# Material for this task
'''
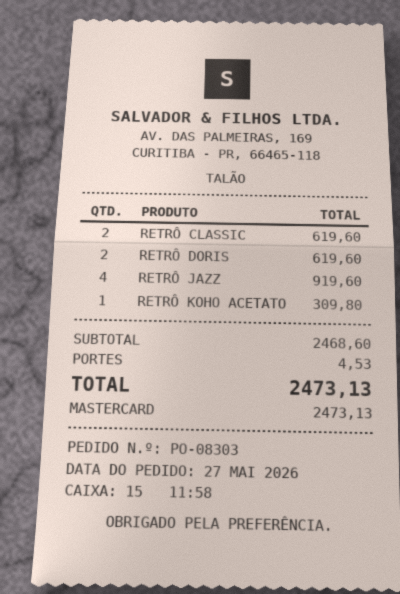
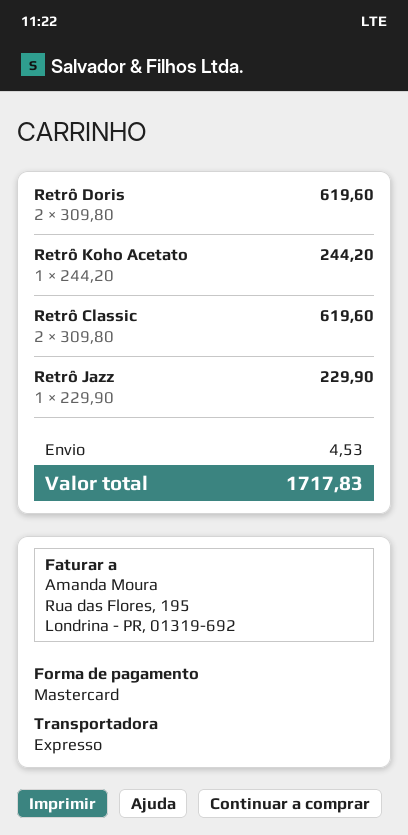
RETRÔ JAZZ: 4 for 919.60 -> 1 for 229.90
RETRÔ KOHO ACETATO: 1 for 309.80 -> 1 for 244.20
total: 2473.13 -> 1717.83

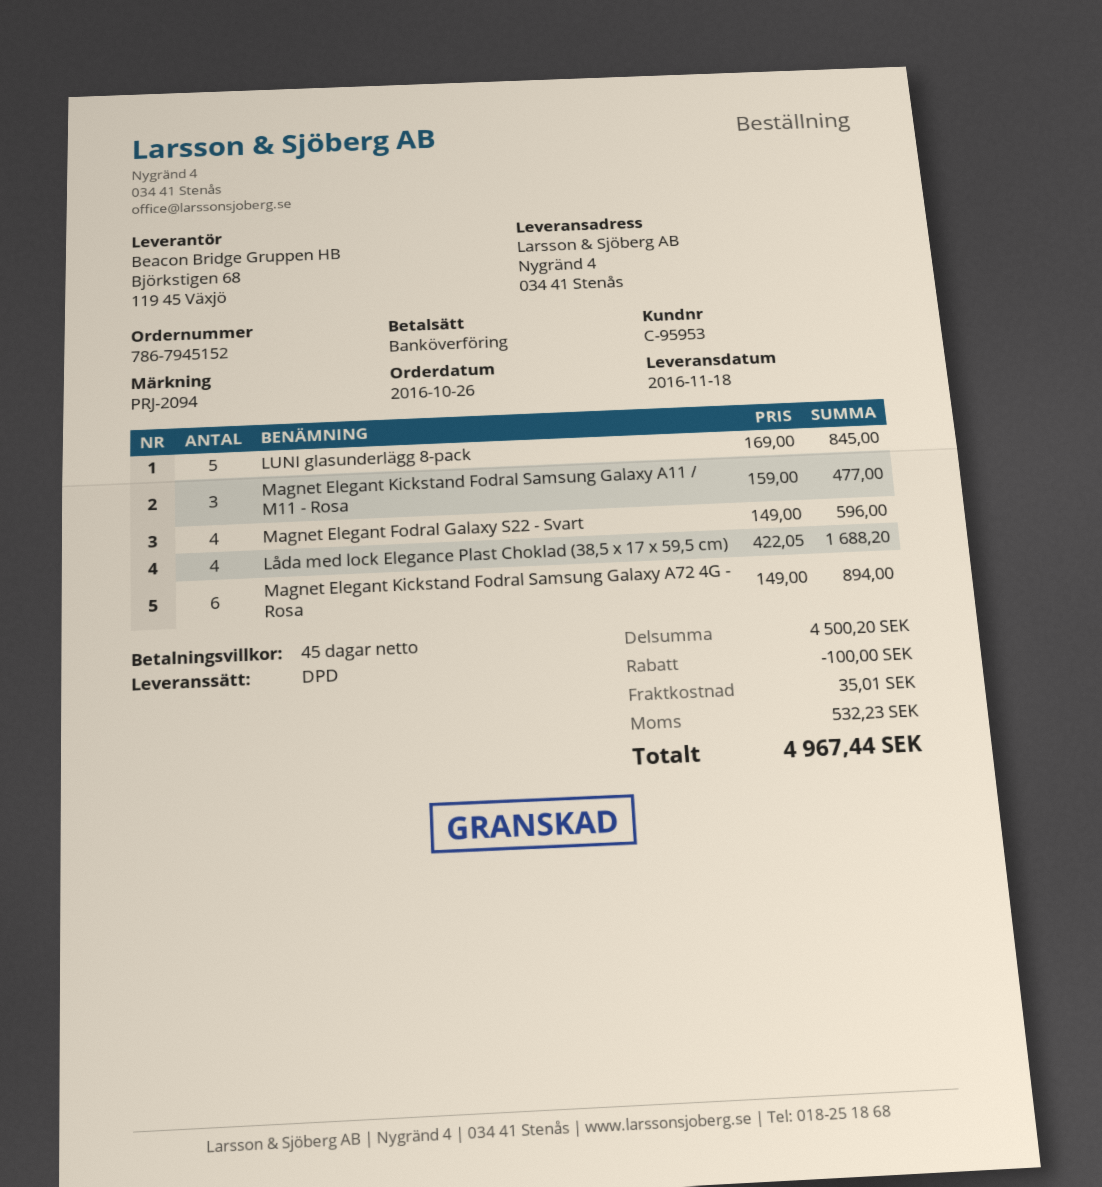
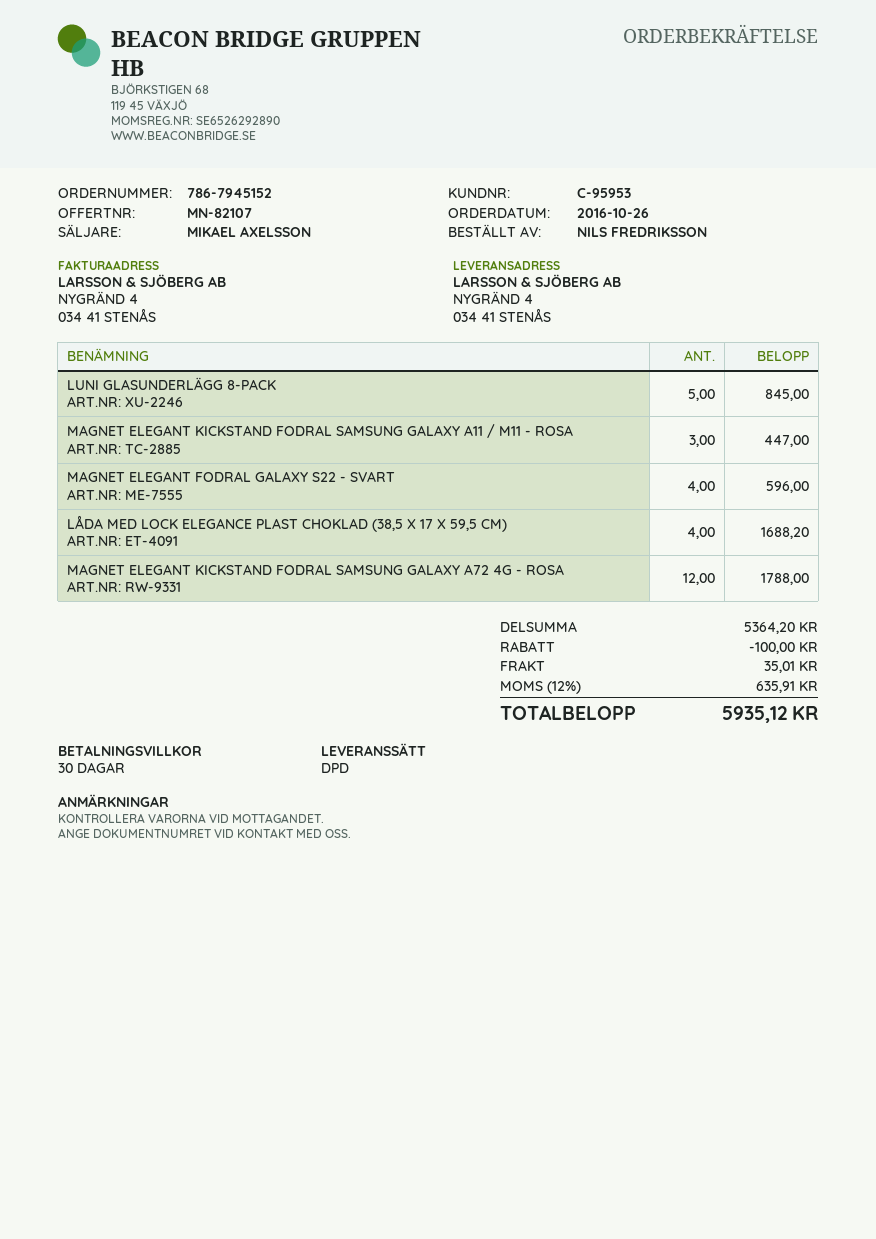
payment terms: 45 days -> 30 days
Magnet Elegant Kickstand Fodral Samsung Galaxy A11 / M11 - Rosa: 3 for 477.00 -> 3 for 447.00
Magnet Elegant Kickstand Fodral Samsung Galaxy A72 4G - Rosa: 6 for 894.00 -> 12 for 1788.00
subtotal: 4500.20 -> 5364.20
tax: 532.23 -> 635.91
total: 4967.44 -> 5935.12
'''
Line count for "Rosa": state how many lines of the records contain it, and give only the number.

2